YOUR TASK:
Transcribe everything in the records exactly. Skip the images.

SUPPLIED MATERIAL:
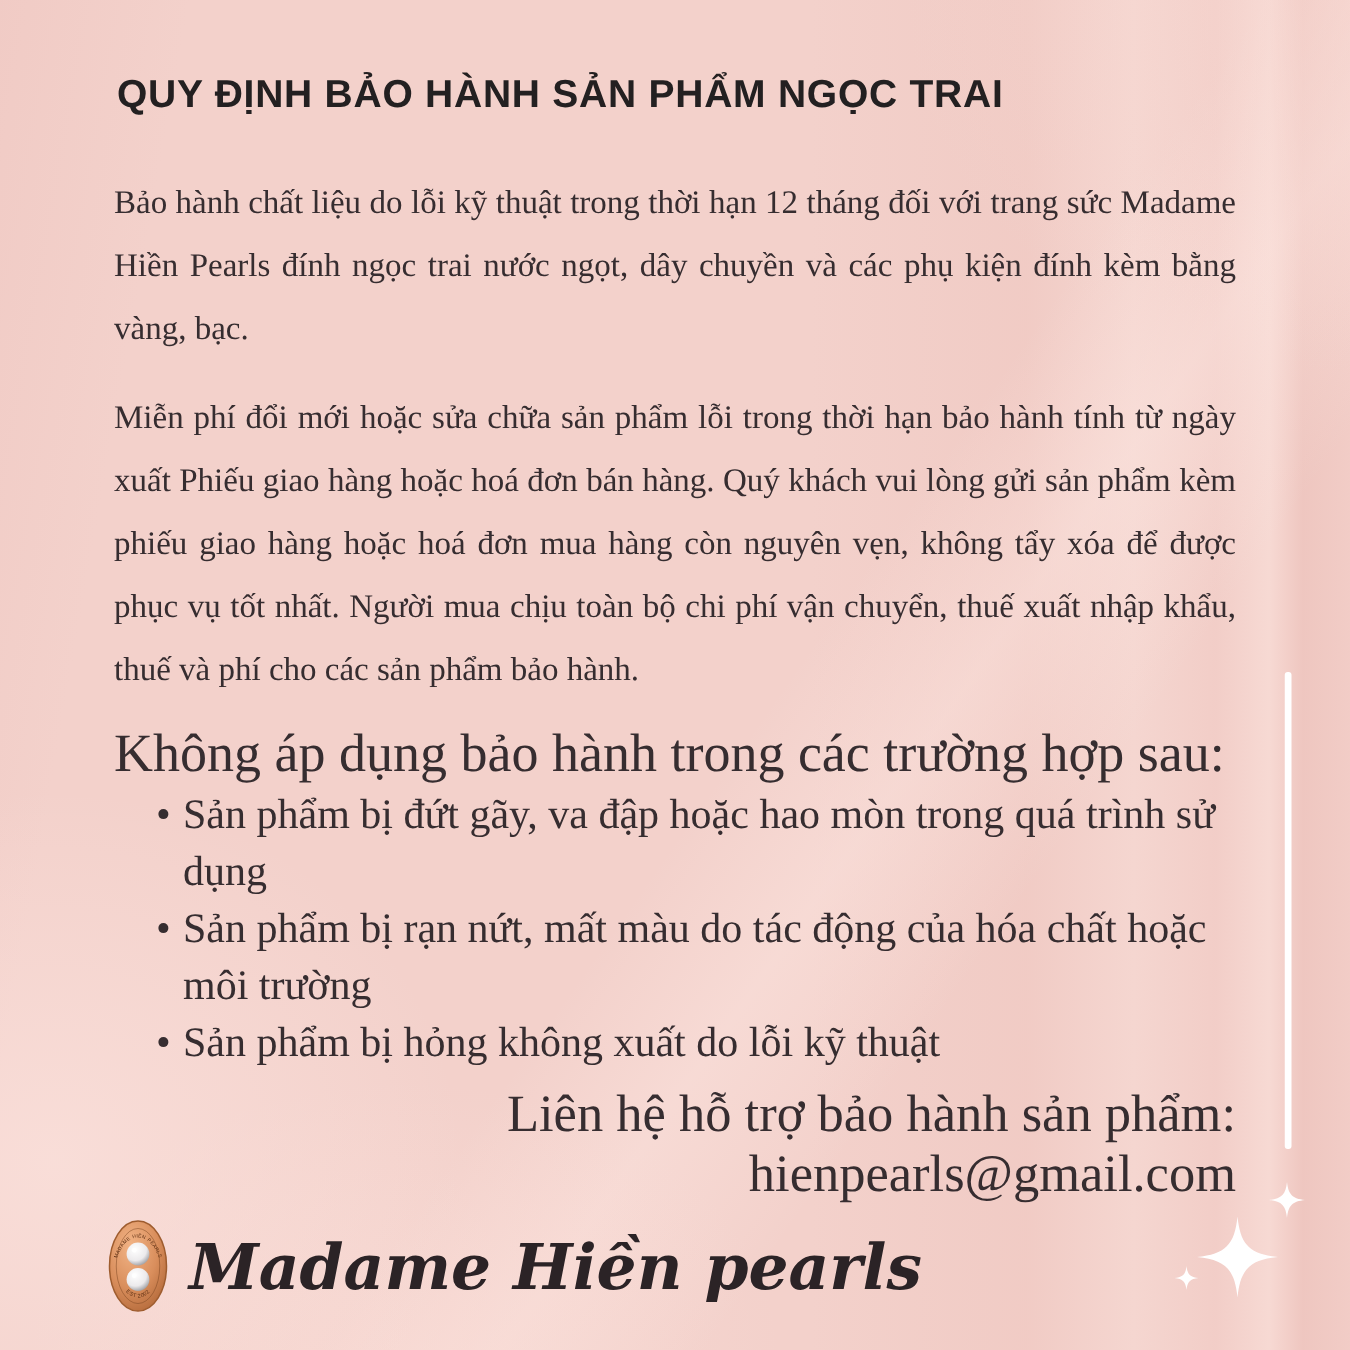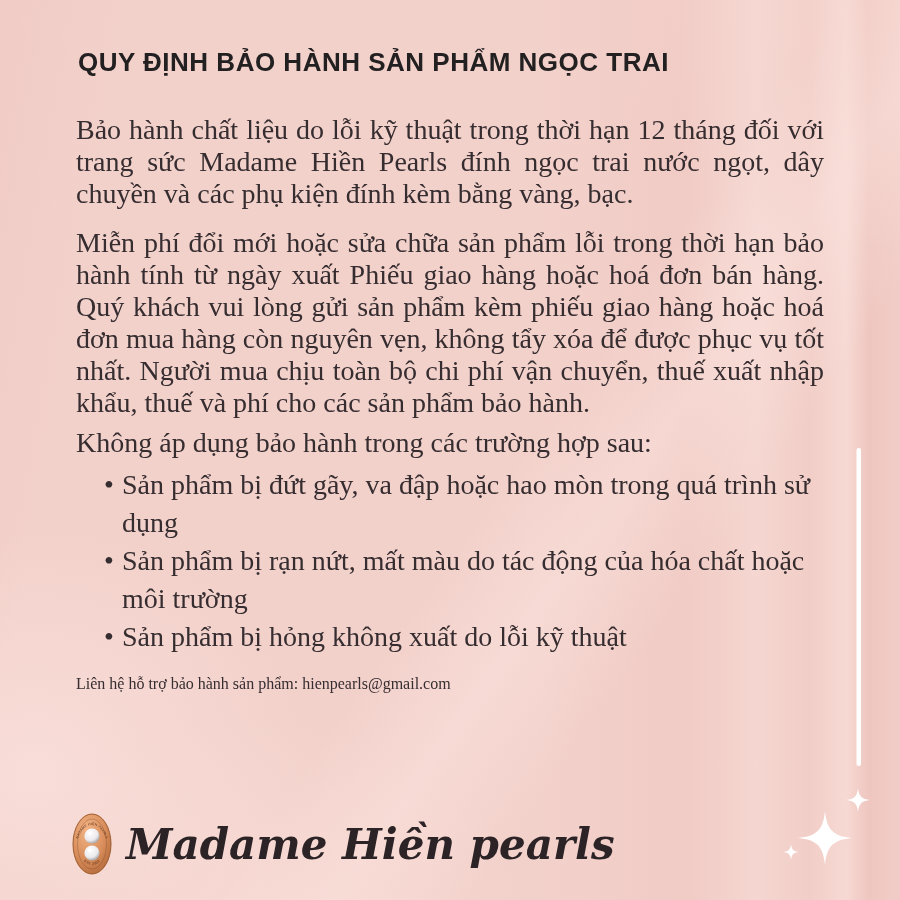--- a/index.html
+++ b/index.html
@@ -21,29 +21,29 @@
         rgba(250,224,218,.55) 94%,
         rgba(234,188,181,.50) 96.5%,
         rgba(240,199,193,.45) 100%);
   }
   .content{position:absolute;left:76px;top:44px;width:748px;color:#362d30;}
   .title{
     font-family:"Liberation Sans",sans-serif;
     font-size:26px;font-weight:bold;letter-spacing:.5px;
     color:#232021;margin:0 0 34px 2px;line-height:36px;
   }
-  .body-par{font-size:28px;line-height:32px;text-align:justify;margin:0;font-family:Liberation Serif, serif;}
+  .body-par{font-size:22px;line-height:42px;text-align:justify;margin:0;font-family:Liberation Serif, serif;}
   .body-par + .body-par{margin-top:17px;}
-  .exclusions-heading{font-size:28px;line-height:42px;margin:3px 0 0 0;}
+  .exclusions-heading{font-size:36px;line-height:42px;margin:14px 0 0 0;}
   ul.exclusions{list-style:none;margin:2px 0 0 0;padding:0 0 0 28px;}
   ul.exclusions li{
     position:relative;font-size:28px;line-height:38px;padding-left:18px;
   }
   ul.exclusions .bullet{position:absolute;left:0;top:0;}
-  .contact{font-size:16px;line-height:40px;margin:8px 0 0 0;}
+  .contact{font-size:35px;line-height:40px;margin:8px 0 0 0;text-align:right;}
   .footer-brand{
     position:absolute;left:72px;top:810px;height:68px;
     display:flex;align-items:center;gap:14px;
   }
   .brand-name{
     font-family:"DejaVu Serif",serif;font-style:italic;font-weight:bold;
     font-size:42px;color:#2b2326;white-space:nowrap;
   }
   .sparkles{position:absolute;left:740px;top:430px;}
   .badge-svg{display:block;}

ANSWER TO THE PROBLEM:
--- a/index.html
+++ b/index.html
@@ -21,29 +21,29 @@
         rgba(250,224,218,.55) 94%,
         rgba(234,188,181,.50) 96.5%,
         rgba(240,199,193,.45) 100%);
   }
   .content{position:absolute;left:76px;top:44px;width:748px;color:#362d30;}
   .title{
     font-family:"Liberation Sans",sans-serif;
     font-size:26px;font-weight:bold;letter-spacing:.5px;
     color:#232021;margin:0 0 34px 2px;line-height:36px;
   }
-  .body-par{font-size:28px;line-height:32px;text-align:justify;margin:0;font-family:Liberation Serif, serif;}
+  .body-par{font-size:22px;line-height:42px;text-align:justify;margin:0;font-family:Liberation Serif, serif;}
   .body-par + .body-par{margin-top:17px;}
-  .exclusions-heading{font-size:28px;line-height:42px;margin:3px 0 0 0;}
+  .exclusions-heading{font-size:36px;line-height:42px;margin:14px 0 0 0;}
   ul.exclusions{list-style:none;margin:2px 0 0 0;padding:0 0 0 28px;}
   ul.exclusions li{
     position:relative;font-size:28px;line-height:38px;padding-left:18px;
   }
   ul.exclusions .bullet{position:absolute;left:0;top:0;}
-  .contact{font-size:16px;line-height:40px;margin:8px 0 0 0;}
+  .contact{font-size:35px;line-height:40px;margin:8px 0 0 0;text-align:right;}
   .footer-brand{
     position:absolute;left:72px;top:810px;height:68px;
     display:flex;align-items:center;gap:14px;
   }
   .brand-name{
     font-family:"DejaVu Serif",serif;font-style:italic;font-weight:bold;
     font-size:42px;color:#2b2326;white-space:nowrap;
   }
   .sparkles{position:absolute;left:740px;top:430px;}
   .badge-svg{display:block;}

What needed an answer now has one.